TÜSİAD tarafından düzenlenen “Küresel Ticaret” temalı konferansta, küresel ticarette yeni eğilimler analiz edilirken, Türkiye’nin ticaret politikalarındaki belirleyici etkenler de ele alındı.
TÜSİAD bünyesinde Küresel İlişkiler ve AB Yuvarlak Masası’na bağlı olarak faaliyet gösteren Dış Ticaret Çalışma Grubu bugün “Küresel Ticaret: Politikadan Eyleme” başlıklı bir konferans düzenledi.
Konferansın açılış konuşmaları T.C. Gümrük ve Ticaret Bakanı Bülent Tüfenkci ve TÜSİAD Yönetim Kurulu Başkanı Erol Bilecik tarafından yapıldı.
Konferansta Dünya Ticaret Örgütü (DTÖ), OECD, Avrupa Komisyonu, Gümrük ve Ticaret Bakanlığı, Ekonomi Bakanlığı, BusinessEurope gibi uluslararası kuruluşlardan konuşmacılar yer aldı. Eczacıbaşı Holding, Kibar Holding ve Organik Holding’in ana sponsorluğunda Euler Hermes Türkiye, EY Türkiye, Odak Grup ve Sun Tekstil’in katkılarıyla düzenlenen konferansta şu sorulara yanıt arandı:
- Dünyada değişmekte olan ekonomik ve siyasi konjonktür küresel ticareti ne şekilde etkileyecek?

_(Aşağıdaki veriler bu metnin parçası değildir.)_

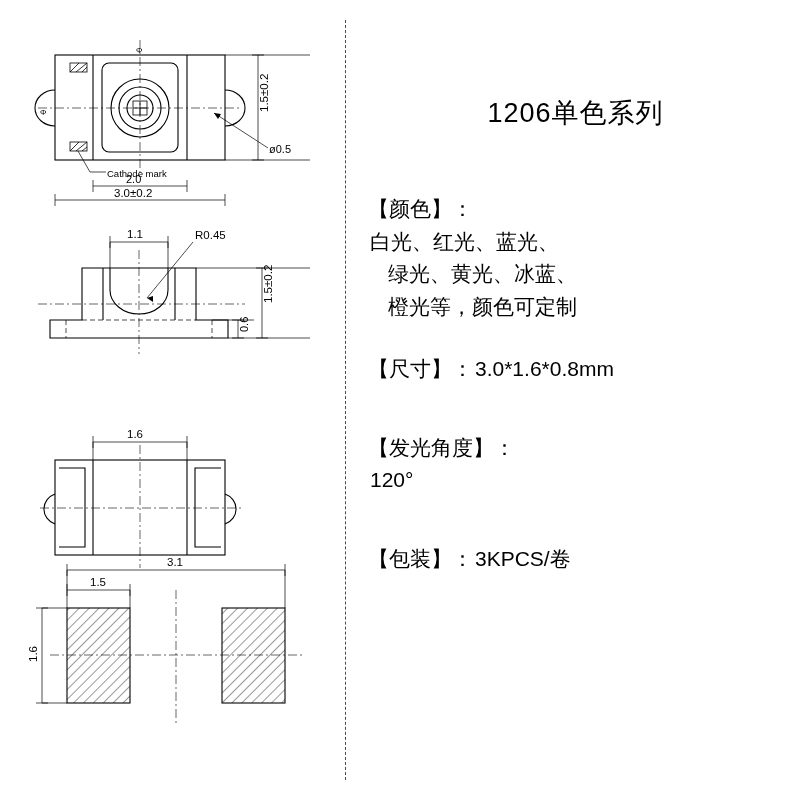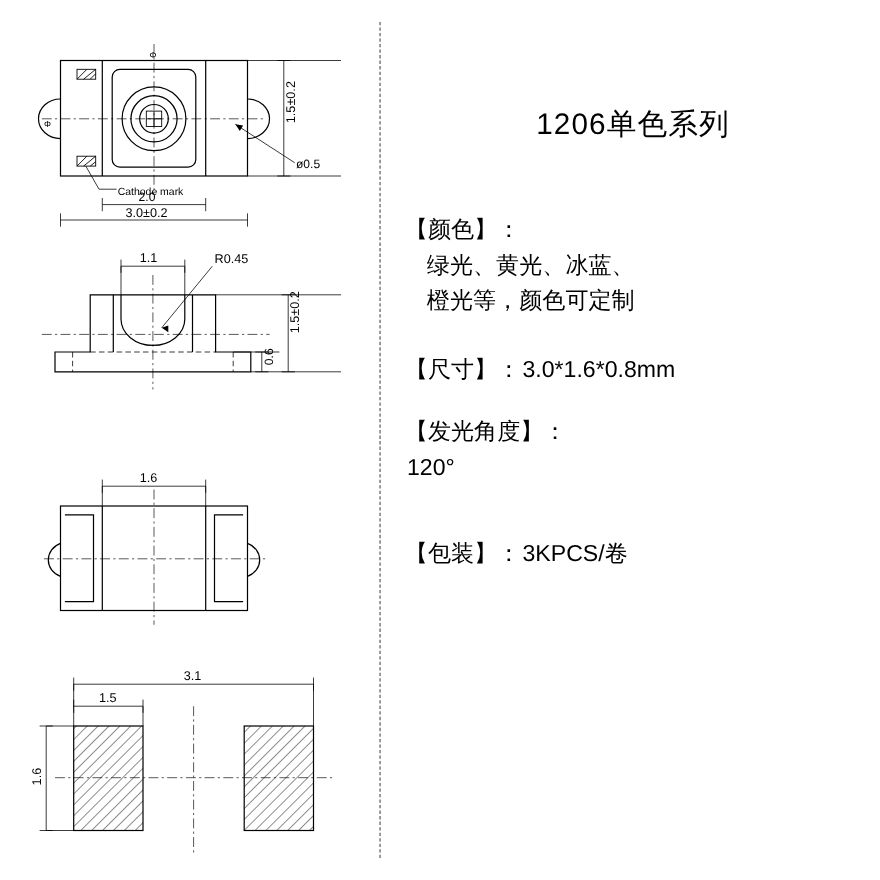--- a/index.html
+++ b/index.html
@@ -315,6 +315,7 @@
     <div class="spec-row row-color">
       <span class="spec-label">【颜色】：</span>
       <span class="spec-value">
+        <span class="ln">白光、红光、蓝光、</span>
         <span class="ln ind">绿光、黄光、冰蓝、</span>
         <span class="ln ind">橙光等，颜色可定制</span>
       </span>

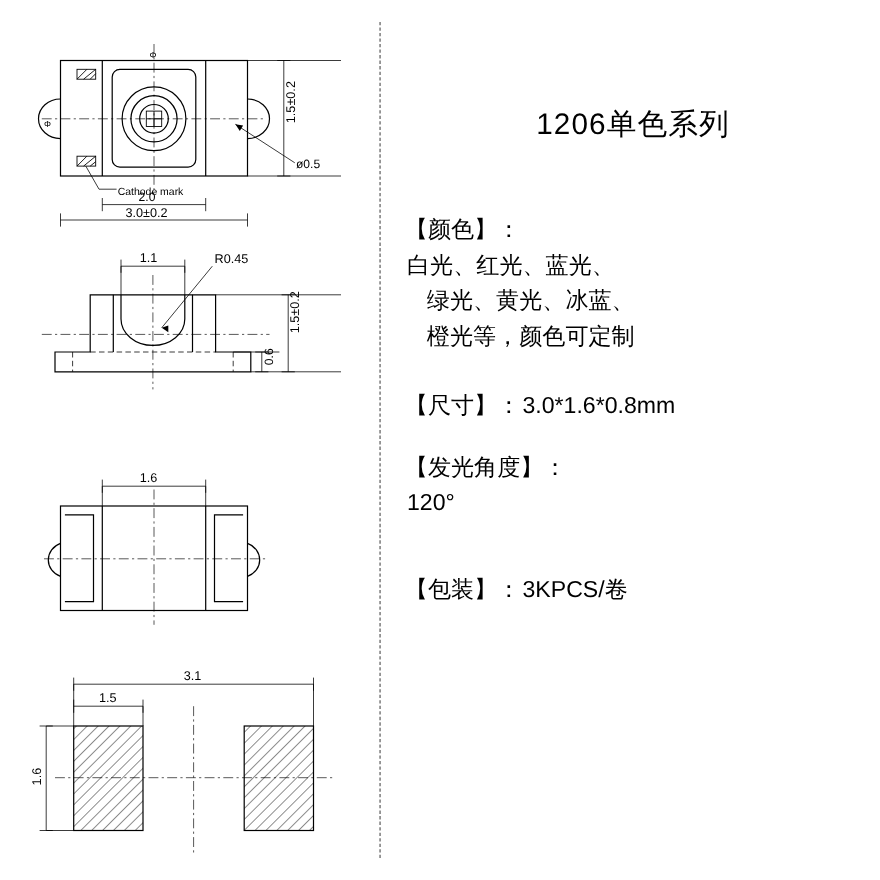--- a/index.html
+++ b/index.html
@@ -63,7 +63,7 @@
   .spec-value .ln { display: block; }
   .spec-value .ln.ind { padding-left: 18px; }
   .row-color { margin-bottom: 30px; flex-direction: column; }
-  .row-size { margin-bottom: 24px; }
+  .row-size { margin-bottom: 46px; }
   .row-angle { margin-bottom: 46px; flex-direction: column; }
 
   

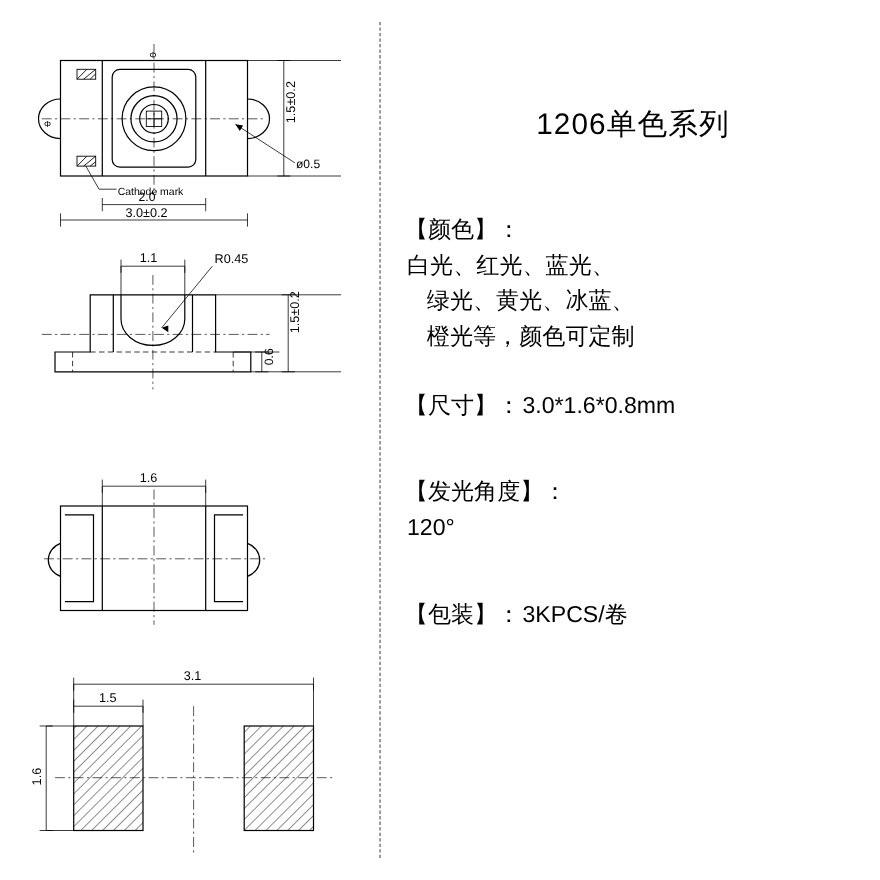--- a/index.html
+++ b/index.html
@@ -261,7 +261,7 @@
       </svg>
     </div>
 
-    <div class="dwg" style="left:10px; top:600px;">
+    <div class="dwg" style="left:10px; top:548px;">
       <svg width="330" height="200" viewBox="0 0 330 200" xmlns="http://www.w3.org/2000/svg">
         <defs>
           <pattern id="hatch" patternUnits="userSpaceOnUse" width="7" height="7" patternTransform="rotate(45)">

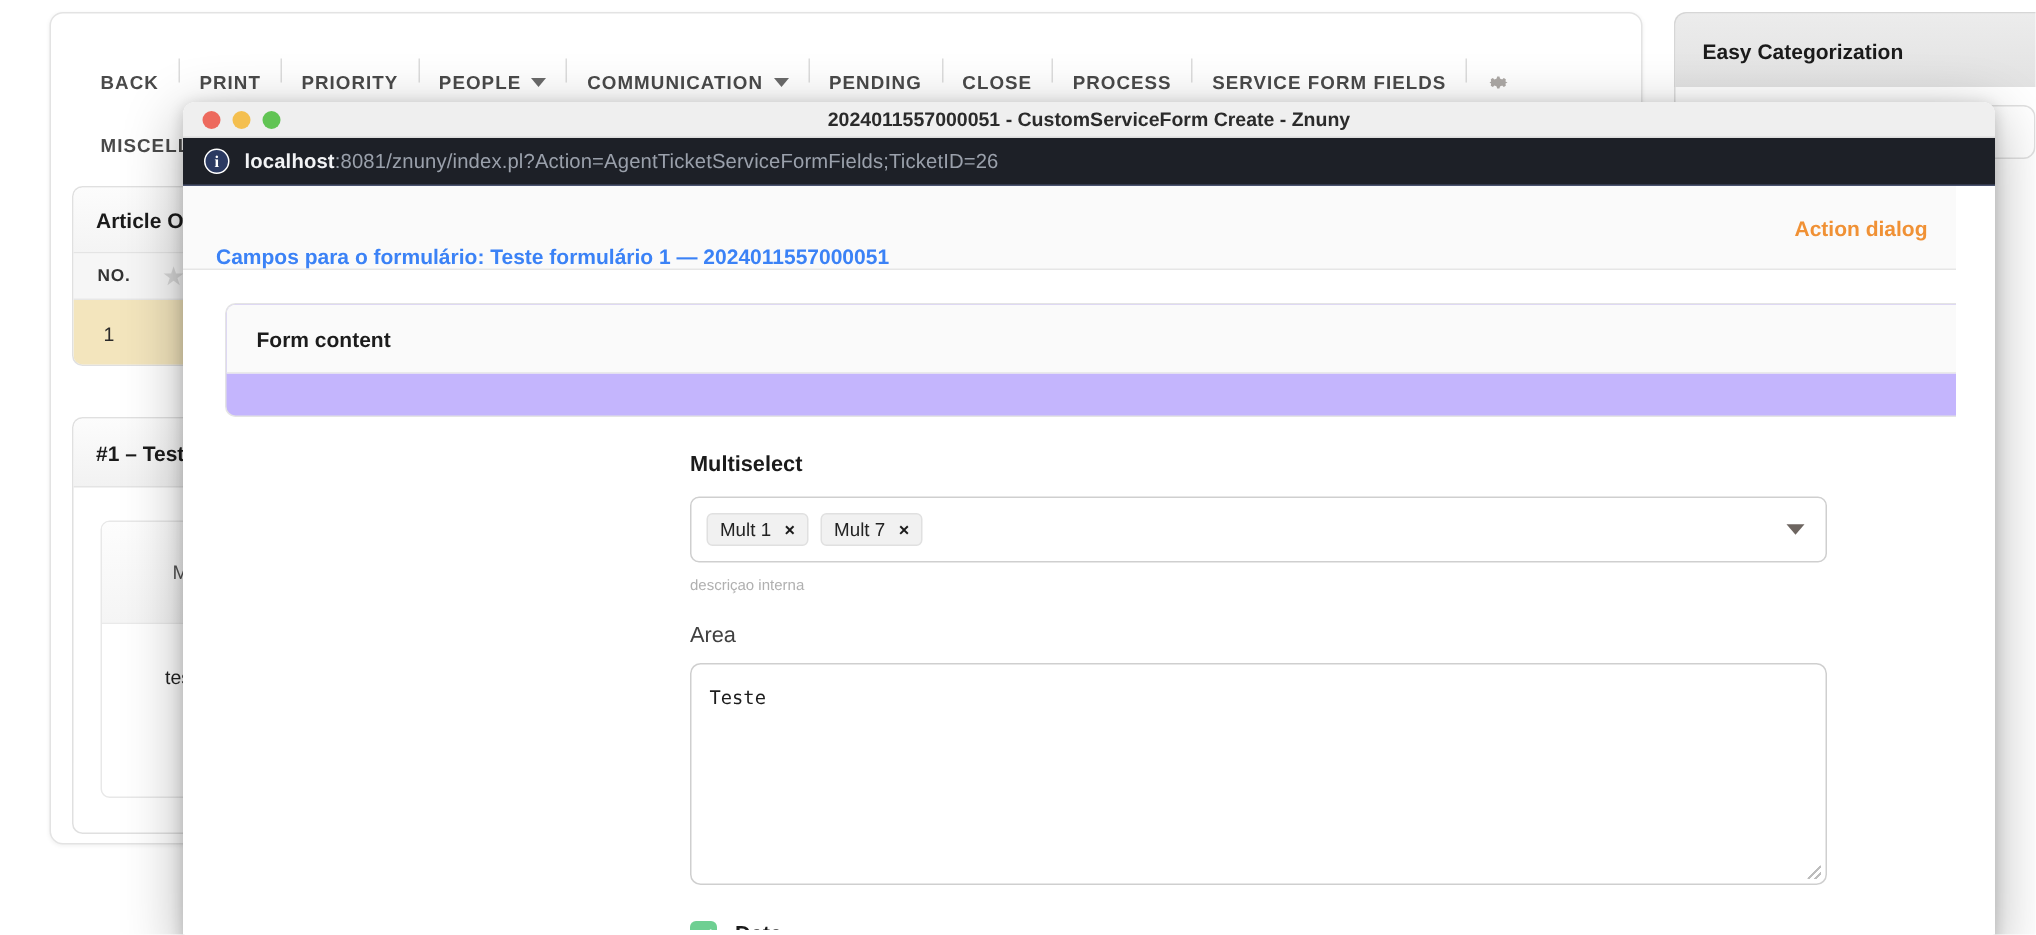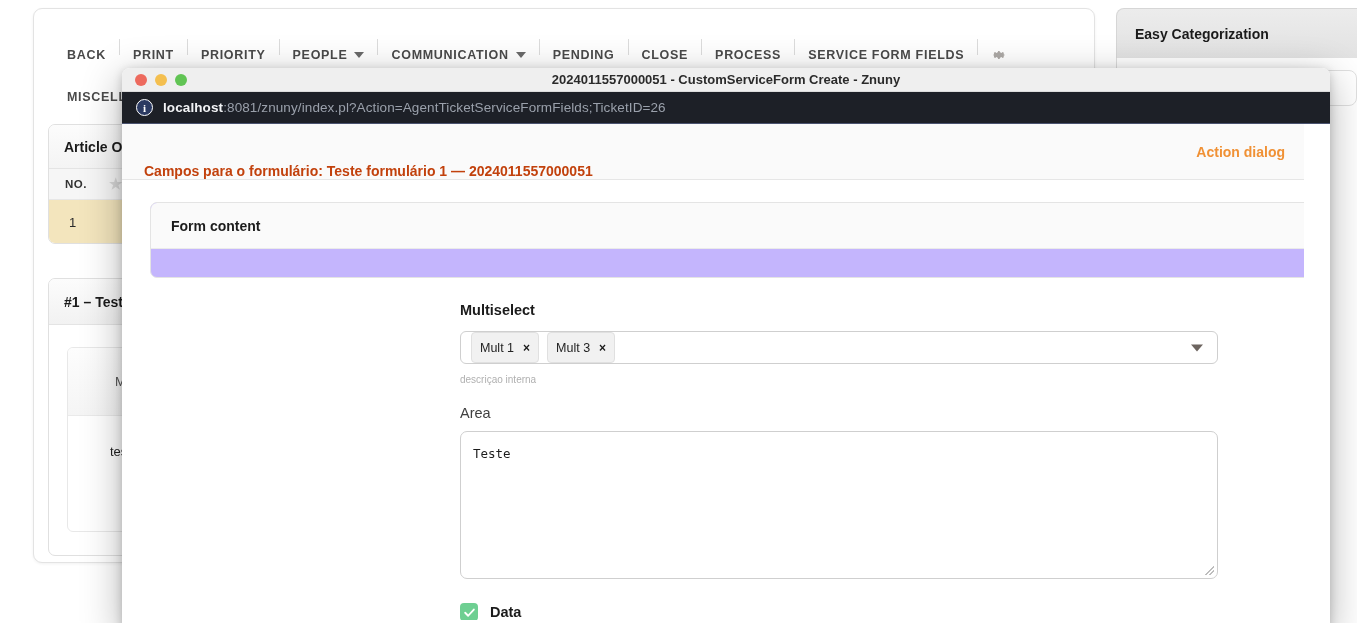--- a/index.html
+++ b/index.html
@@ -160,7 +160,7 @@
     display: flex; align-items: center; justify-content: space-between;
     padding: 0 45px 0 22px;
   }
-  .dlg-title { font-size: 14px; font-weight: bold; color: #c2410c; margin-top: 38px; }
+  .dlg-title { font-size: 14px; font-weight: bold; color: #3b82f6; margin-top: 38px; }
   .dlg-close { font-size: 14px; font-weight: bold; color: #f09135; cursor: pointer; }
 
   .dlg-scroll { position: relative; height: 440px; padding: 22px 0 0 0; }

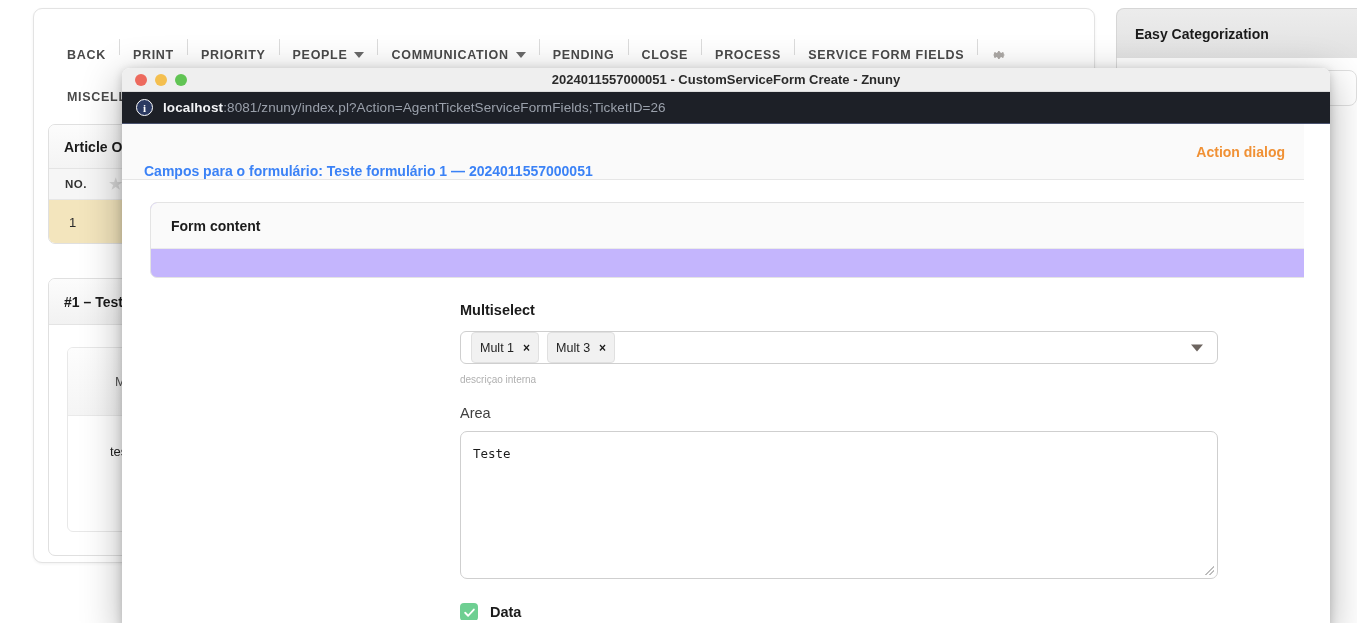--- a/index.html
+++ b/index.html
@@ -187,8 +187,8 @@
   }
 
   .multiselect {
-    height: 33px; border: 1px solid #cfcfcf; border-radius: 6px;
-    display: flex; padding: 0 10px; gap: 8px;
+    height: 44px; border: 1px solid #cfcfcf; border-radius: 6px;
+    display: flex; align-items: center; padding: 0 10px; gap: 8px;
     background: #fff; position: relative;
   }
   .chip {

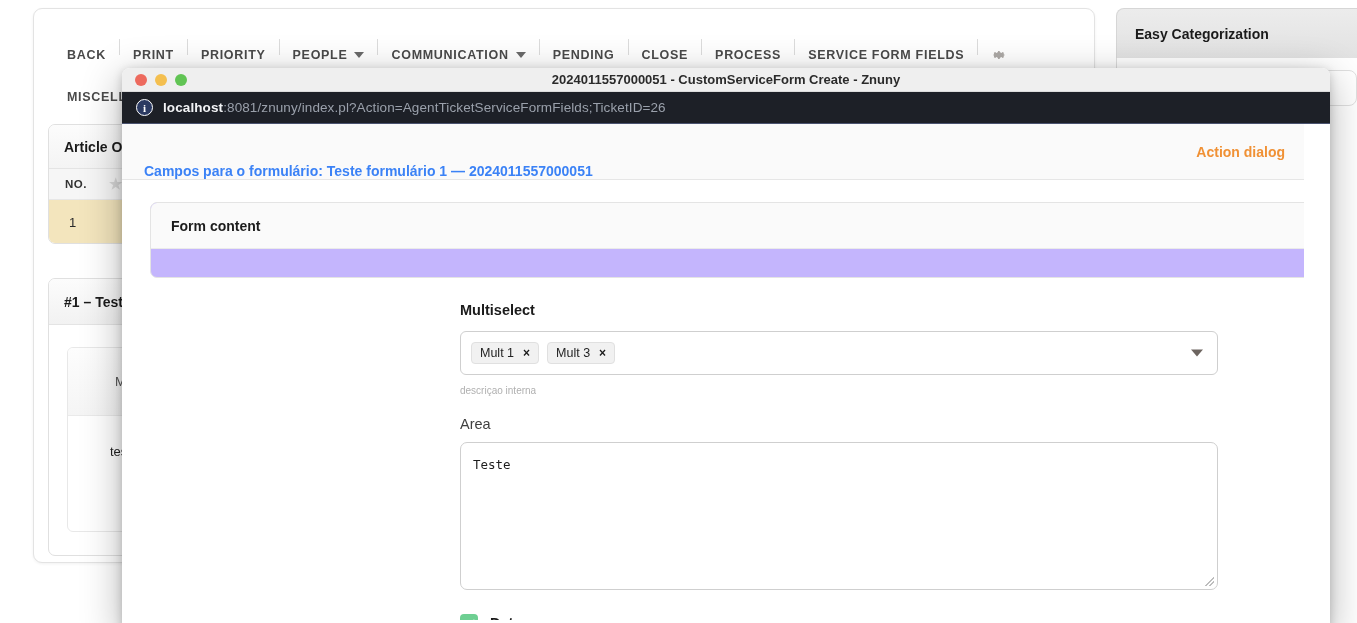--- a/index.html
+++ b/index.html
@@ -366,7 +366,7 @@
               <span class="chip-x">×</span>
             </span>
             <span class="chip">
-              <span>Mult 3</span>
+              <span>Mult 7</span>
               <span class="chip-x">×</span>
             </span>
             <i class="ms-arrow"></i>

- Yeni küresel ticaret sisteminde ne gibi zorluk ve fırsatlar bizi bekliyor?
- Dünyada hızla değişen ekonomik ortam ve dijital ekonomiye geçiş döneminde Türkiye’nin ticaret politikalarında belirleyici etkenler neler olacak?
Konferansın açılışında konuşan TÜSİAD Yönetim Kurulu Başkanı Erol Bilecik Gümrük Birliğinin Türkiye için önemine değinirken şu ifadeleri kullandı:
“Gümrük Birliği bizim için gümrük tarifelerinin indirilmesinin çok daha ötesinde anlam taşıyor. Yürürlüğe girdikten sonraki 20 yılı aşkın sürede Gümrük Birliği, birçok sektörde önemli dönüşümler yaşanmasını sağladı. Türkiye ekonomisinin dışa açılma süreci ve küresel ekonomiye entegrasyonu hızlandı, Avrupa Birliği’ne üyelik yolunda büyük bir adım atıldı. Bugün geldiğimiz noktada, en büyük ticari ortağımız olan Avrupa ile sadece malların değil, hizmetlerin ve tarım ürünlerinin de dahil olduğu daha kapsamlı ve daha modern bir anlaşma için müzakerelerimiz devam ediyor. Üyesi olduğumuz Avrupa İş Dünyası Konfederasyonu BusinessEurope da Gümrük Birliği’nin güncellenmesine desteğini geçtiğimiz Mayıs ayında katıldığımız Malta’da yapılan Başkanlar Konseyi toplantısında açıkça ifade etti.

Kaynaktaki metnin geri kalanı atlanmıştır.